Até alguns advogados já se cansaram do “juridiquês”. Se não bastassem os termos complicados, há um exagero no uso da terminologia jurídica que torna quase incompreensível para os leigos a linguagem desses profissionais do Direito. Gente graúda desse meio tem criticado esses excessos. Durante a aula magna que ministrou no início do mês aos alunos da PUC (Pontifícia Universidade Católica) de São Paulo, o presidente do Supremo Tribunal Federal (STF), ministro Luís Roberto Barroso, deu uma espécie de puxão de orelhas nos estudantes e pregou um pacto para a simplificação da linguagem jurídica.


Terminologia esquisita
Com discurso bem-humorado, recheado de leves pitadas de ironia, conclamou aqueles que estão se iniciando no ramo do Direito para que se afastem do “juridiquês”. Segundo ele, o Direito já possui uma terminologia às vezes esquisita, não há necessidade de complicar ainda mais: “Para o pessoal do Direito. Nós estamos lançando um pacto da linguagem simples, que é parar com esse negócio de achar que quem fala complicado é inteligente. Geralmente quem fala complicado não sabe do que está falando. Nós já temos problemas graves no Direito, que é uma terminologia por vezes muito esquisita. Nós somos capazes de dizer coisas do tipo: ‘no aforamento, havendo pluralidade enfiteutas elege-se um cabecel’. É feio demais. Nós já temos ‘embargos infringentes’, ‘mútuo feneratício’. Perdoem-me, mas parece uma posição de Kama Sutra – ‘mútuo feneratício’! Portanto, não é preciso chamar ‘recurso extraordinário’ de ‘irresignação derradeira’, ou ‘habeas corpus’ de ‘remédio heroico’. Ou o ‘STF’ de ‘Pretório Excelso’. Nem dizer que alguma coisa é de ‘cediça na sabença’. Não é preciso piorar. Se quiser usar o latim, até pode, mas hoje em dia já está um pouco em desuso. É claro que existe um limite para tudo na vida”.

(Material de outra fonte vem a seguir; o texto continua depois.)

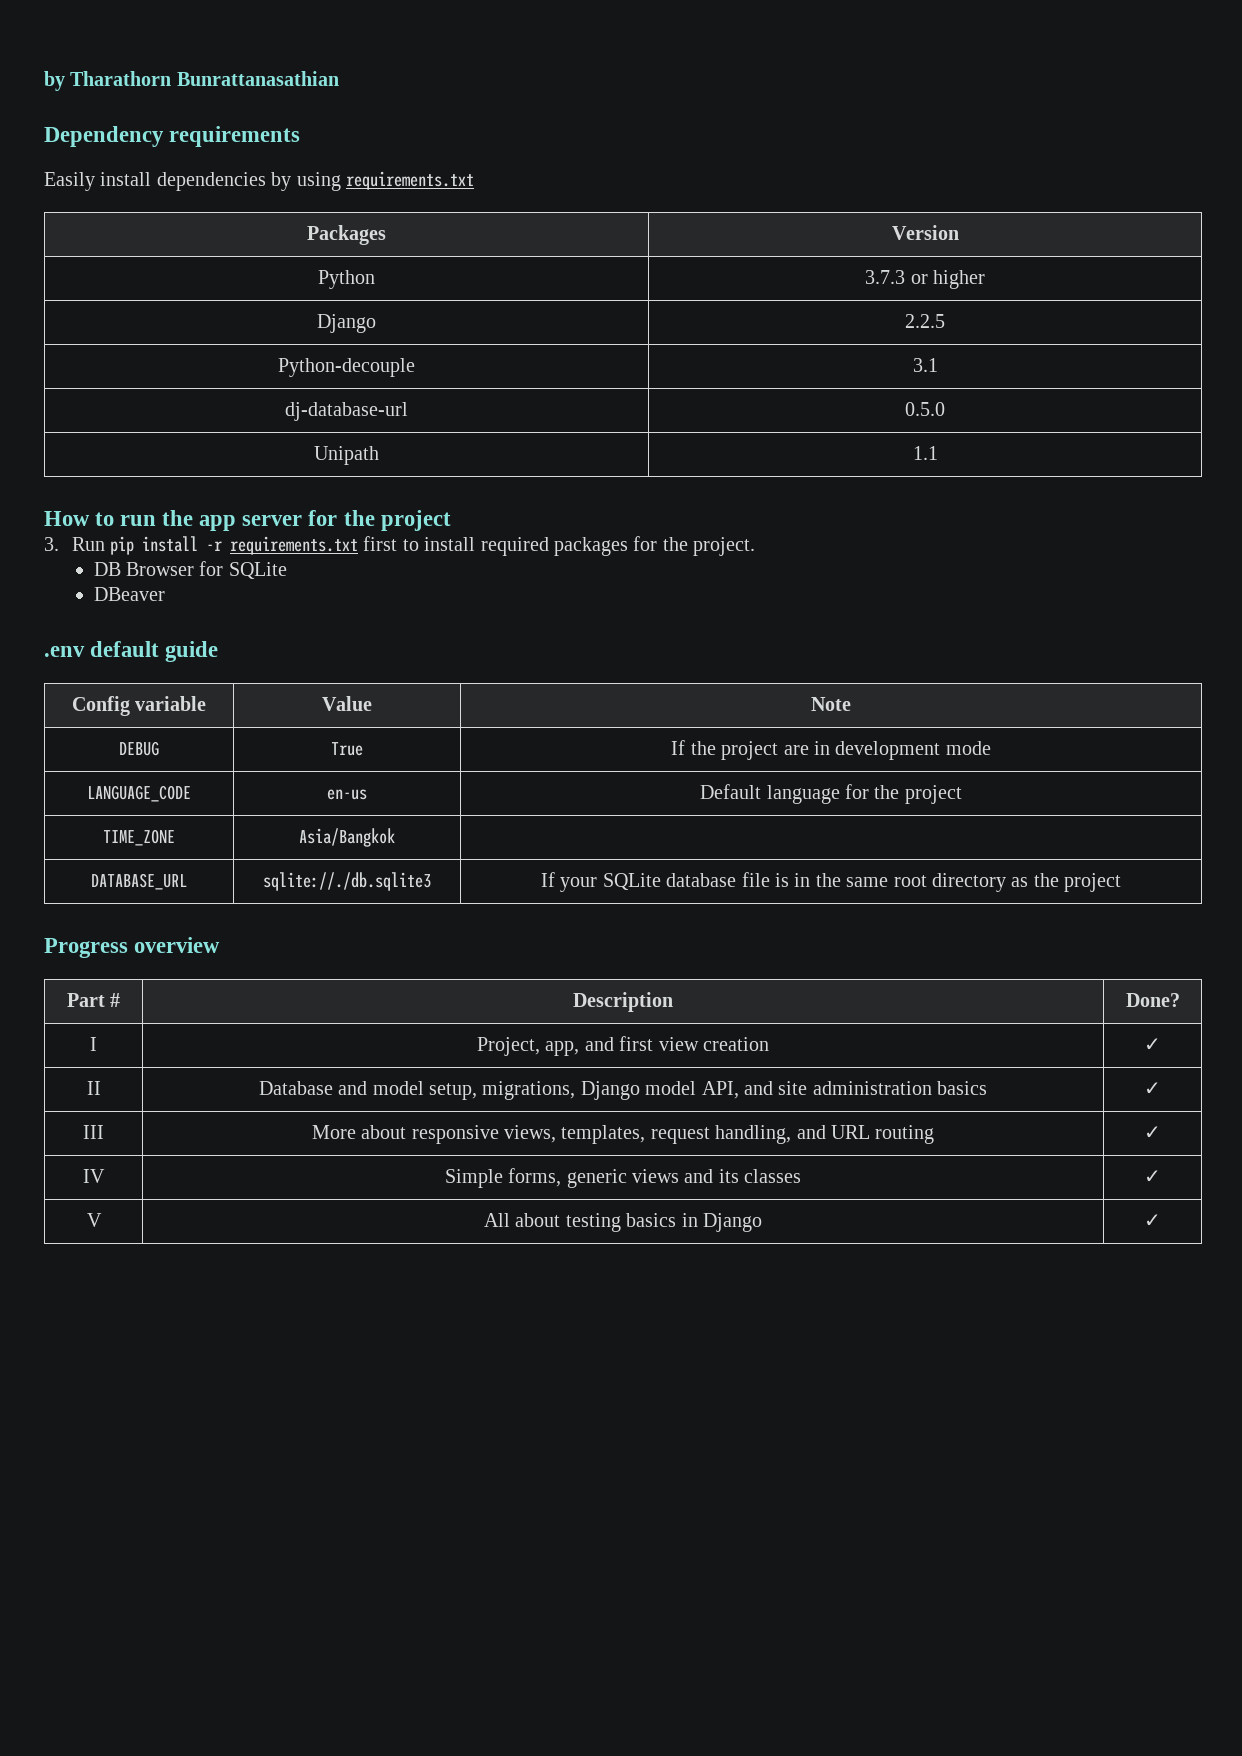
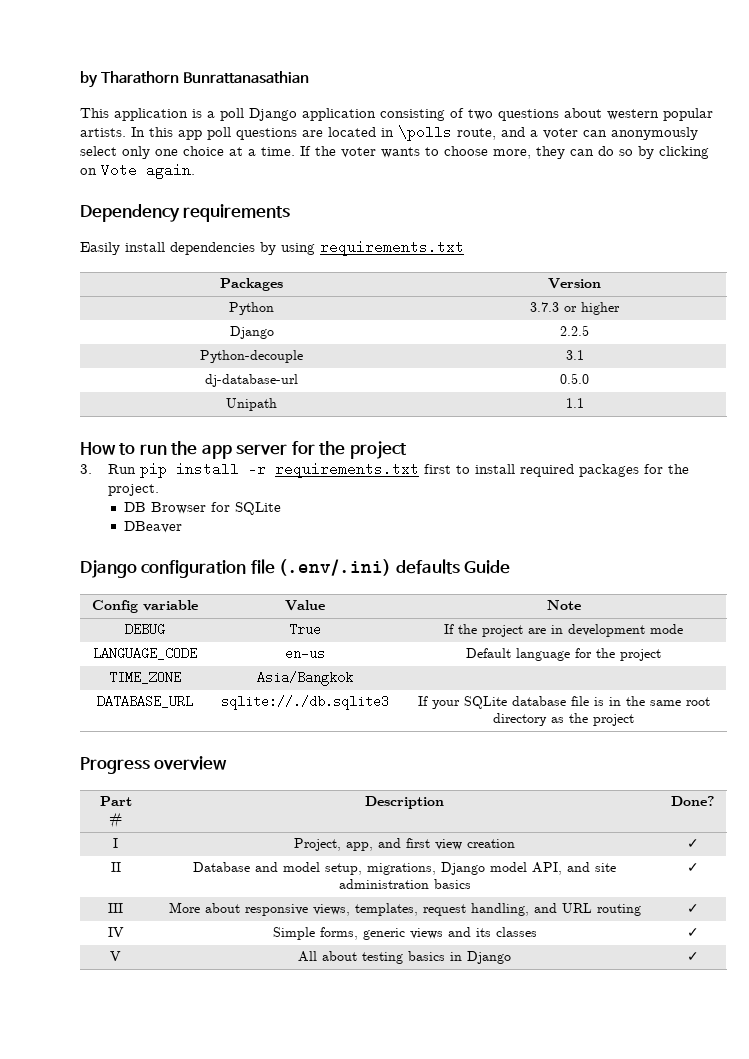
(339, 78) none -> [80,108,713,121] [80,125,698,141] [80,146,709,159] [80,163,195,179] // This application is a poll Django application consisting of two questions about western popular artists. In this app poll questions are located in \polls route, and a voter can anonymously select only one choice at a time. If the voter wants to choose more, they can do so by clicking on Vote again.
[44,641,219,662] .env default guide -> [80,559,511,578] Django configuration file (.env/.ini) defaults Guide

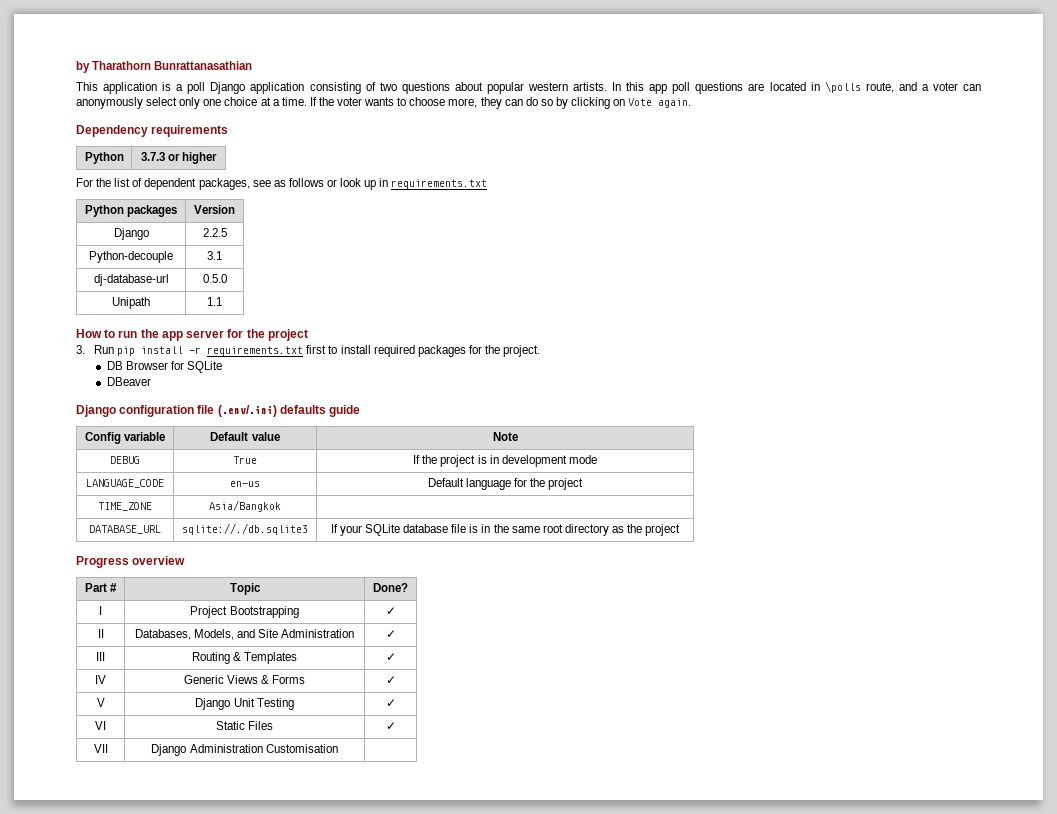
[607,108,713,121] western popular -> [486,82,568,94] popular western
[80,240,464,256] [220,278,283,291] [548,278,601,289] [229,302,274,315] [530,302,620,315] // Easily install dependencies by using requirements.txt // Packages | Version // Python | 3.7.3 or higher -> [84,152,124,164] [140,152,218,164] [76,178,488,190] [84,205,178,217] [194,205,235,214] // Python | 3.7.3 or higher // For the list of dependent packages, see as follows or look up in requirements.txt // Python packages | Version
[464,560,511,574] Guide -> [329,405,361,417] guide
[284,600,325,611] Value -> [210,432,280,441] Default value
[528,628,546,634] are -> [477,455,487,464] is
[365,796,444,809] Description -> [229,583,261,595] Topic
[294,838,515,851] [686,839,699,848] [110,862,121,872] [193,862,616,875] [338,879,471,889] [686,863,699,872] [108,903,123,913] [168,902,641,916] [686,904,699,913] [107,927,124,937] [272,927,537,940] [686,928,699,937] [110,951,121,961] [298,951,511,964] [686,952,699,961] Project, app, and first view creation | ✓ // II | Database and model setup, migrations, Django model API, and site administration basics | ✓ // III | More about responsive views, templates, request handling, and URL routing | ✓ // IV | Simple forms, generic views and its classes | ✓ // V | All about testing basics in Django | ✓ -> [190,606,299,618] [385,607,396,615] [97,629,104,638] [134,629,355,640] [385,630,396,638] [96,652,105,661] [191,652,298,664] [385,653,396,661] [95,675,106,684] [183,675,306,684] [385,676,396,684] [96,698,105,707] [195,698,294,710] [385,699,396,707] [95,721,106,730] [215,721,274,730] [385,722,396,730] [93,744,108,753] [151,744,338,756] Project Bootstrapping | ✓ // II | Databases, Models, and Site Administration | ✓ // III | Routing & Templates | ✓ // IV | Generic Views & Forms | ✓ // V | Django Unit Testing | ✓ // VI | Static Files | ✓ // VII | Django Administration Customisation |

Tem razão o ministro. Assim que um aluno se apresenta pela primeira vez em nosso curso de oratória, antes de dizer qual é a sua formação acadêmica, é fácil deduzir pelo seu linguajar que cursou a faculdade de Direito. E quanto mais formal é a situação, mais rebuscado se torna o seu palavreado. Na obra “Como julgar, como defender, como acusar”, Roberto Lyra, um dos mais importantes nomes da história da promotoria brasileira, critica esse comportamento artificial de alguns advogados: “Em audiências e sessões da Justiça sofro o automatismo, o esvaziamento, a despersonalização, sobretudo de jovens defensores e acusadores. Muitos deles conversam e escrevem com vivacidade crítica e criadora, mas, quando têm a palavra, superestimam o aplomb, a mímica, o ritmo domesticado. Muitos voltam ao museu ‘clássico’, pigarreando para limpar a garganta, espigando o corpo, ajustando a gravata, esticando o paletó. Não se transportam à tribuna como são, como estavam ao natural’.

A regra e a exceção
Especialmente nas entrevistas e palestras para público leigo, não familiarizado com os termos do Direito, o vocabulário deve ser simplificado. Há exceções. Nas situações em que a palavra seja específica do Direito, o termo constitui conceito determinado. Se outro vocábulo for utilizado, poderá ocorrer distorção no sentido da mensagem. Por exemplo, como ensina Plácido e Silva, na obra “Vocabulário jurídico forense”: “Em relação aos prazos, dilatação, prorrogação e renovação, aparentemente análogos no conceito vulgar, exprimem no sentido jurídico conceitos próprios, que não se identificam nem se confundem, como ocorre na linguagem vulgar.” Os alunos que assistiram à aula do ministro Barroso, se assimilaram a essência da sua mensagem, terão aprendido um dos mais importantes ensinamentos para o desempenho de sua profissão. Dentro dos limites que o próprio palestrante destacou, há uma regra simples que pode ser seguida.

Ambientes adequados
Mesmo tendo de simplificar a linguagem para que o vocabulário se afaste do “juridiquês” criticável, de forma geral, diante de um grupo de advogados, o uso de termos jurídicos pode facilitar a comunicação e projetar uma imagem profissional positiva. Diante de pessoas leigas, não habituadas a esse palavreado, entretanto, lançar mão de ‘jurisprudência firmada’, ‘direito consuetudinário’, ‘súmula vinculante’, poderá prejudicar o entendimento dos ouvintes e até tirar o interesse pela apresentação. Essa é uma bandeira que o ministro Barroso tem levantado até com seus pares na Alta Magistratura. Quase sempre trata do tema com boas pitadas de humor, ironia e, quando a circunstância permite, até com certo deboche. É um recurso de comunicação muito útil, pois além de conquistar e manter a atenção das pessoas faz com que guardem a mensagem por tempo mais prolongado. Ou será que os alunos da PUC algum dia se esquecerão de ter ouvido da boca de um ministro a comparação de expressão jurídica com a posição do Kama Sutra?!

Fonte: Jovem Pan.

Imagem: Carlos Moura/SCO/STF.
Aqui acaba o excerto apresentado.